The debate at both C-suite and at the operational level these days is not whether public cloud is on the agenda. It is when these firms will migrate to the public cloud, and perhaps just as important what form the cloud strategy will take – private, public, hybrid, or multi-cloud.
According to the Barracuda-commissioned report, Future shock: the cloud is the new network, IT infrastructure that sits in the public cloud will move from 45% today to 76% in the next five years.
The global survey conducted by Vanson Bourne noted that on average, 45% of respondents’ IT infrastructure resides in the public cloud.
The question is not ‘if’ but ‘when’
Organizations are moving infrastructure to public cloud, with SG firms ahead of their HK counterparts (40% vs. 31%). But both markets are behind the Asia-Pacific (APAC) average of 46%. The tables may yet turn for the two most often pitted rivals in five years’ time when HK firms are set to have 76% of their IT running on the cloud compared to 70% for SG firms.
“As more IT infrastructure moves to public cloud, cloud providers will offer more native network capabilities, and public cloud will expand to include more network functionality,” said James Forbes-May, vice president, Asia Pacific & Japan, Barracuda Networks said.
What’s the hold up?
Not surprisingly the biggest argument against cloud migration remains security, with 70% of respondents acknowledging security concerns is what restricts the pace at which they migrate to the public cloud.
Notable however is the wide disparity between Singapore (SG) firms compared to their Hong Kong (HK) equivalent. Ninety-six per cent of SG respondents say security concerns are tempering their move to public cloud. In HK, the same issue was raised by 78% of survey respondents.
SG firms’ paranoia may, however, be rooted in solid ground. Up to 58% of respondents from the city-state reported being targeted by cyber-attacks in the past.
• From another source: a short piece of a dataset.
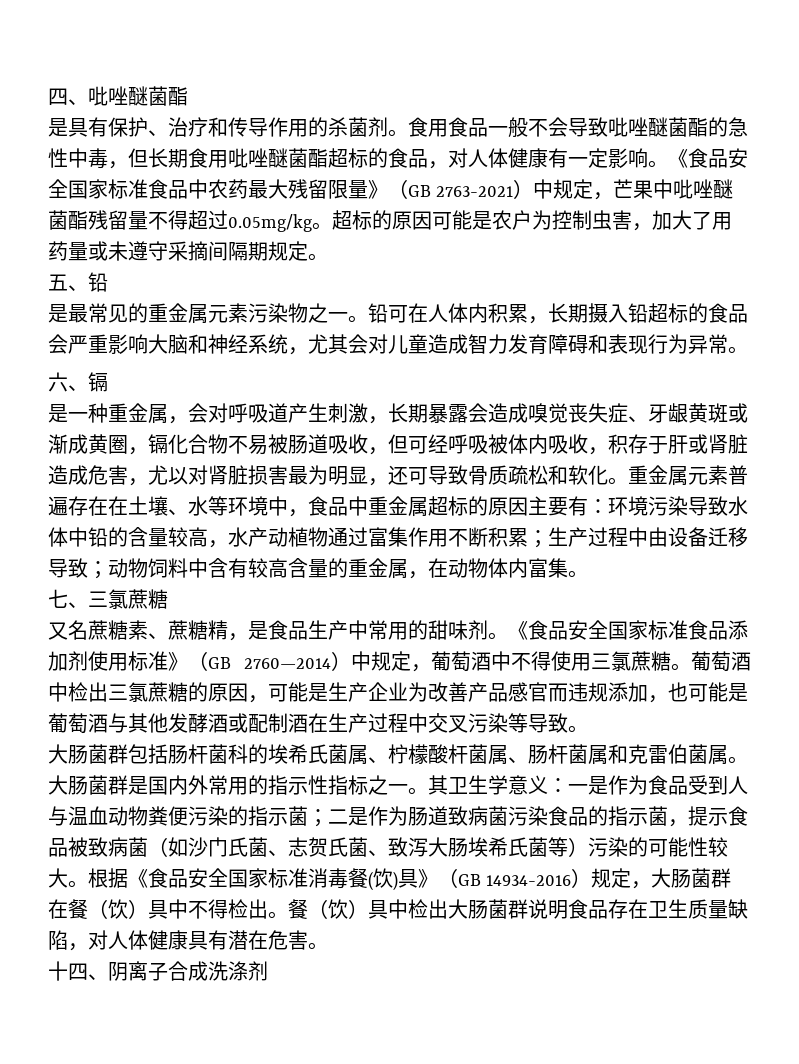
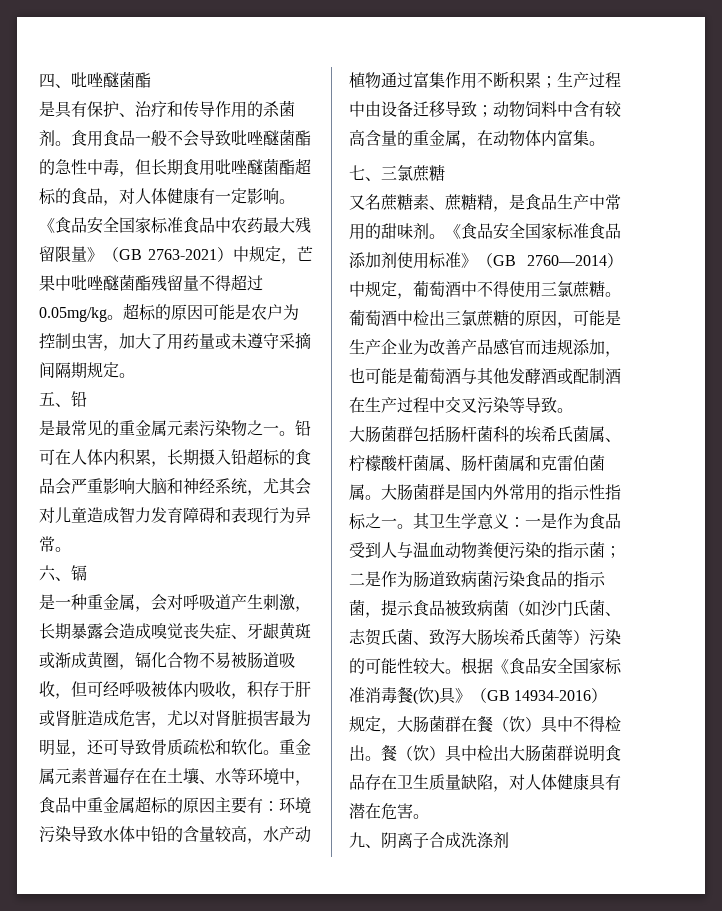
- 十四、阴离子合成洗涤剂
+ 九、阴离子合成洗涤剂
When it came to security concerns from Singapore IT leaders, security of public cloud infrastructure came in first place (46%), tied with the impact of cyber-attacks (46%), and security of public cloud apps (40%).
HK firms are in worst shape however with 86% saying that they have already been targeted by a cyber-attack – 11% point higher than overall respondents (75%). This suggests Hong Kong is more vulnerable to cyber-attack. Top three threats are exposure of corporate network to intrusion/attacks, ransomware and distributed denial-of-service (DDoS) attacks.
More excuses
For SG firms, other notable concerns when it comes to migrating to the cloud include cost of moving to the public cloud (42%), difficulty adhering to regulation and compliance (32%), and lack of inhouse skills to manage the adoption of public cloud (32%).
HK firms, on the other hand cite integrations/network is the No. 2 concern with public cloud adoption. Included here are integrating public cloud with legacy technologies, better integration with private cloud, and enhanced integration with on-premises infrastructure.
Compliance and regulation are major barriers in moving to public cloud with 28% of HK respondents finding keeping up with regulations, such as GDPR, PCI and HAPPA, a barrier to growing their public cloud usage.
The way to public cloud
Both SG and HK respondents agree that a Software Defined Wide Area Network (SD-WAN) fully integrated into public cloud is their solution of choice.
SG firms say a secure SD-WAN will help mitigate these challenges on their journey to the cloud. Apparently, 22% are already deploying SD-WAN, and another 46% either in the process of deploying or expecting to deploy SD-WAN within the next 12 months.
HK firms are not too far off with 23% of respondents saying they already deployed SD-WAN, and another 51% either in the process of deploying or expecting to deploy within the next 12 months. SD-WAN is being used by more than half of those who have added security to their public cloud.
“The vast majority of organizations need their security vendors to offer advanced security and cloud connectivity tightly integrated with the major cloud platforms,” Forbes-May concluded.